Start of Block
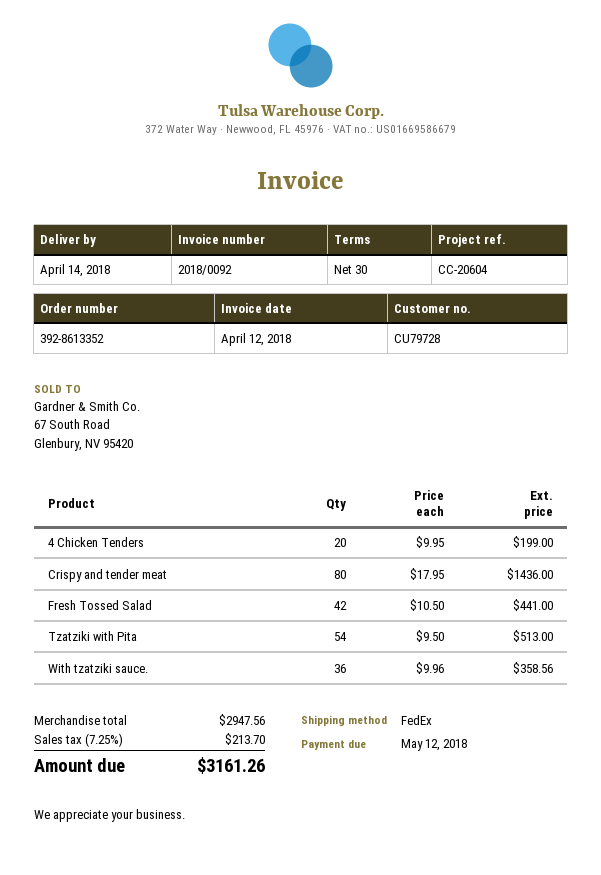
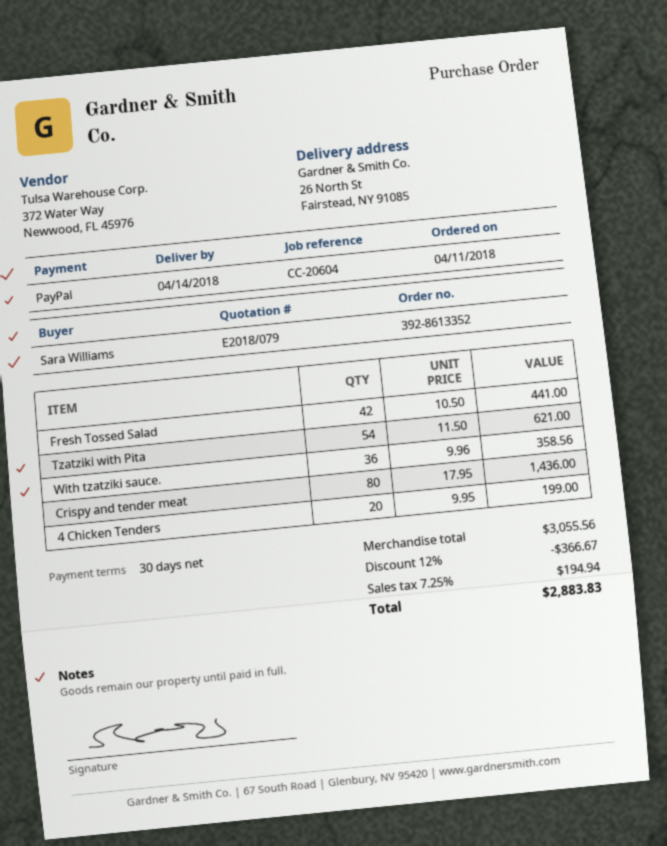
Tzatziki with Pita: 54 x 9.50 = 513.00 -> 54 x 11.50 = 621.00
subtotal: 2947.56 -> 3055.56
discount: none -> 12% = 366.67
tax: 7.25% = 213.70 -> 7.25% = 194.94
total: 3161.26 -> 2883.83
End of Block
Word for word, write out the full listing, leaving the pictures aside.

Solved exercise:
Tzatziki with Pita: 54 x 9.50 = 513.00 -> 54 x 11.50 = 621.00
subtotal: 2947.56 -> 3055.56
discount: none -> 12% = 366.67
tax: 7.25% = 213.70 -> 7.25% = 194.94
total: 3161.26 -> 2883.83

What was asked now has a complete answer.